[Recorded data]
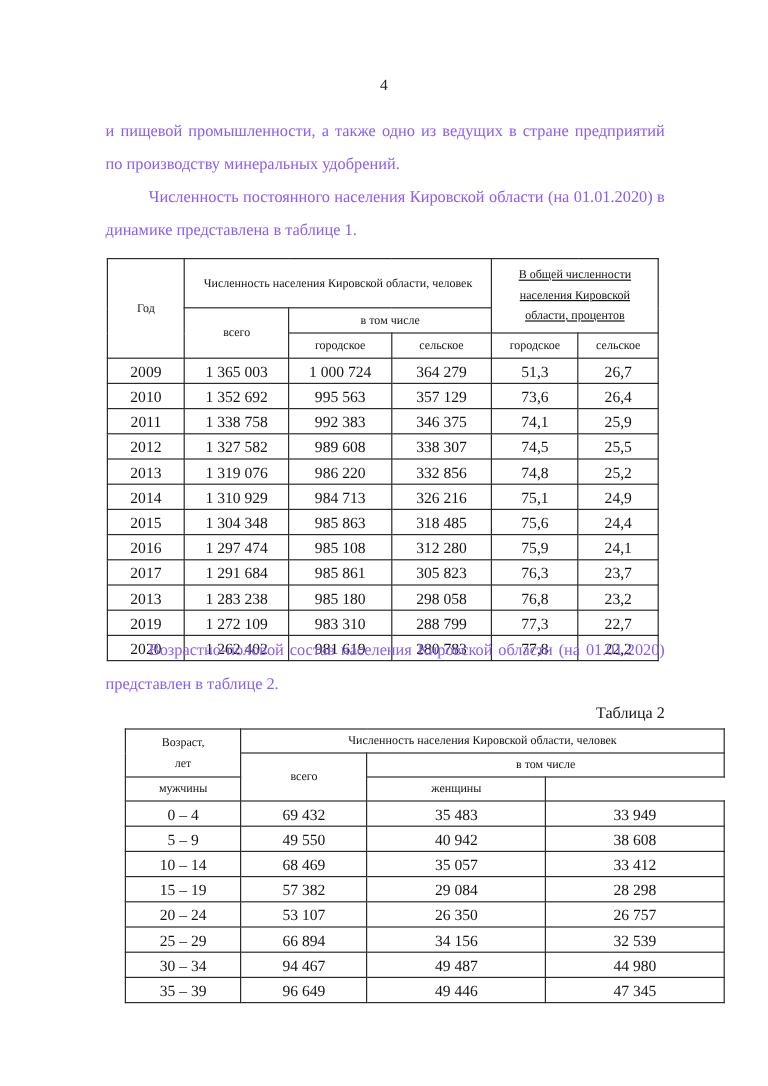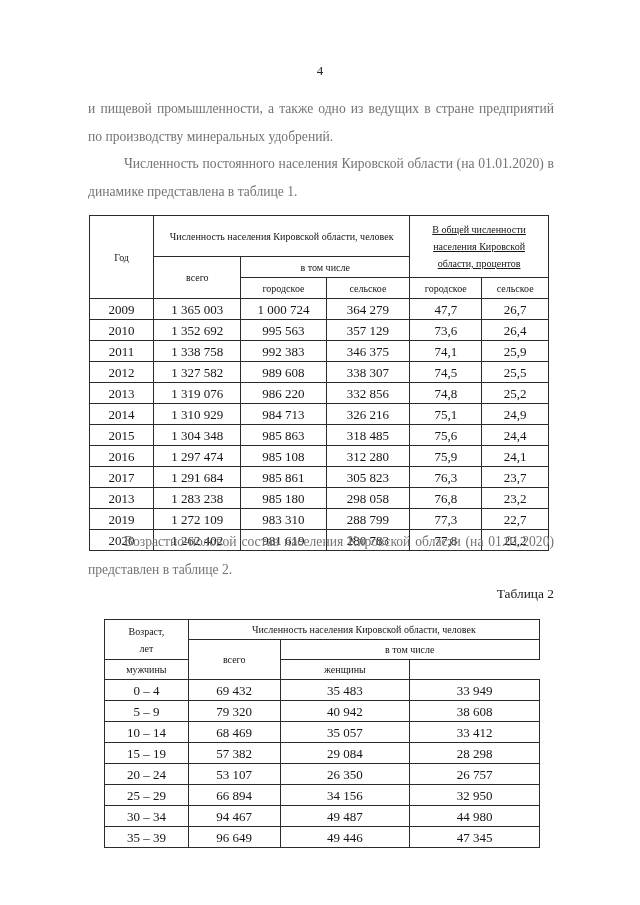"и пищевой промышленности, а также" p.para { color: #737373 -> #8b5cf6 }
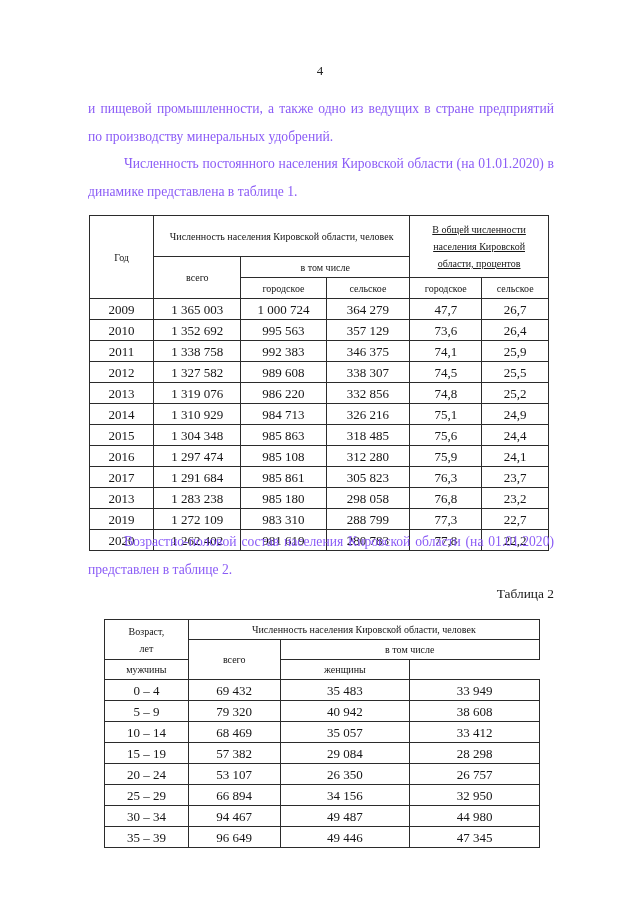"47,7" td.data { text: 47,7 -> 51,3 }
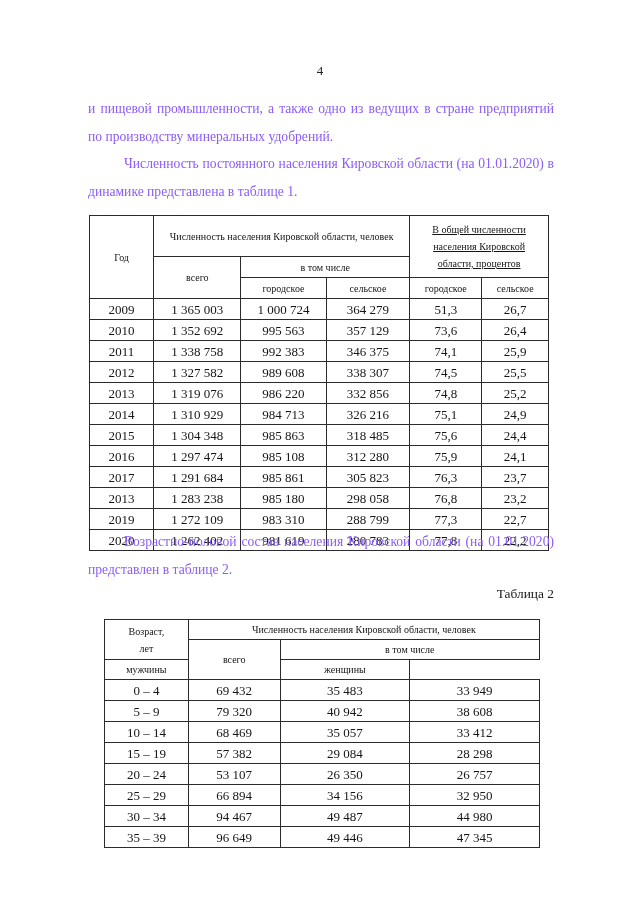"Возраст," #table2 { margin-top: 12px -> none; width: 436px -> 500px }
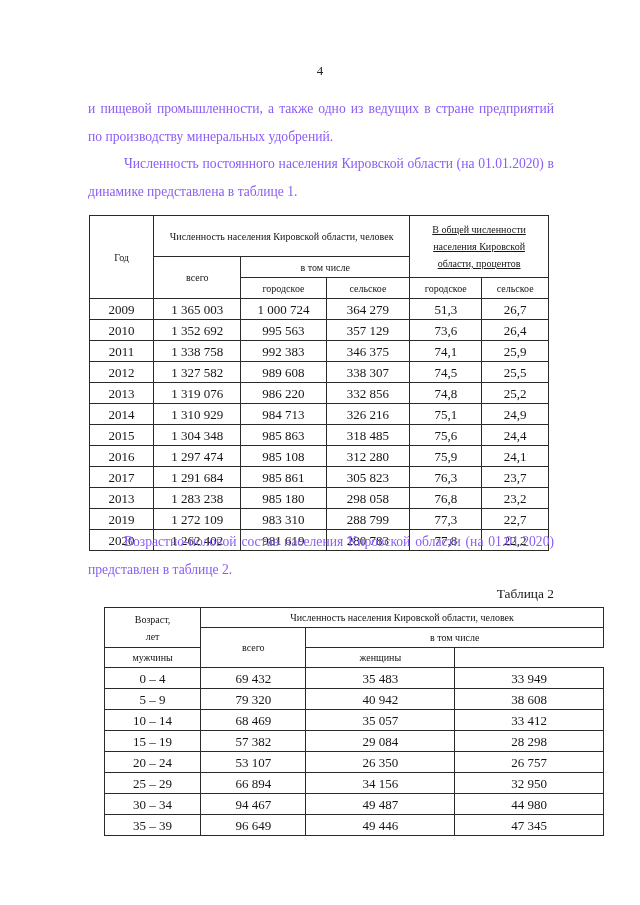"79 320" td.data { text: 79 320 -> 49 550 }
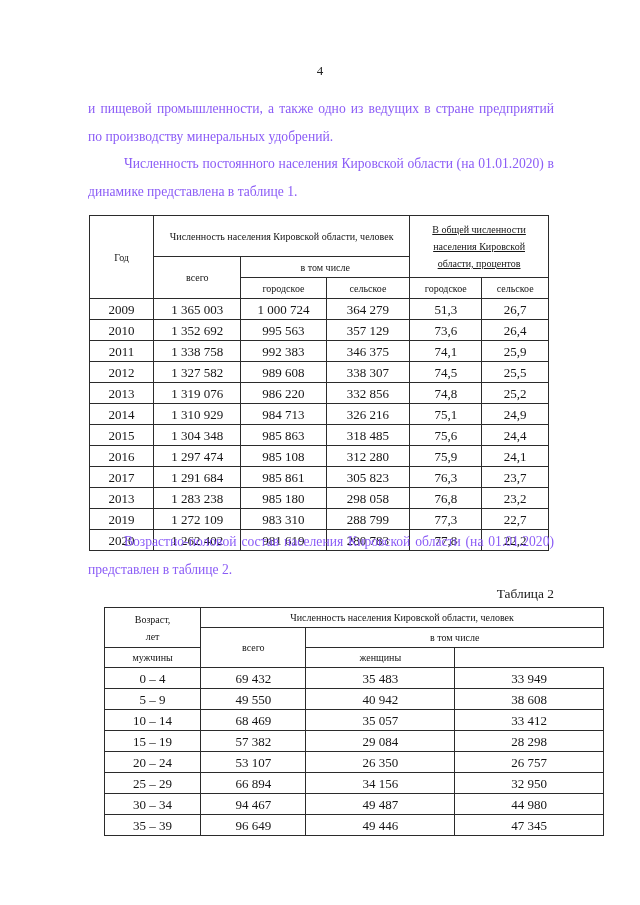"32 950" td.data { text: 32 950 -> 32 539 }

◆ **Task brief**
Find "text: 47,7 ->" in the entries, then reproduce that line and each line after it exactly, through the last one. Pictures do not go in.

◆ **Exercise response**
"47,7" td.data { text: 47,7 -> 51,3 }
"Возраст," #table2 { margin-top: 12px -> none; width: 436px -> 500px }
"79 320" td.data { text: 79 320 -> 49 550 }
"32 950" td.data { text: 32 950 -> 32 539 }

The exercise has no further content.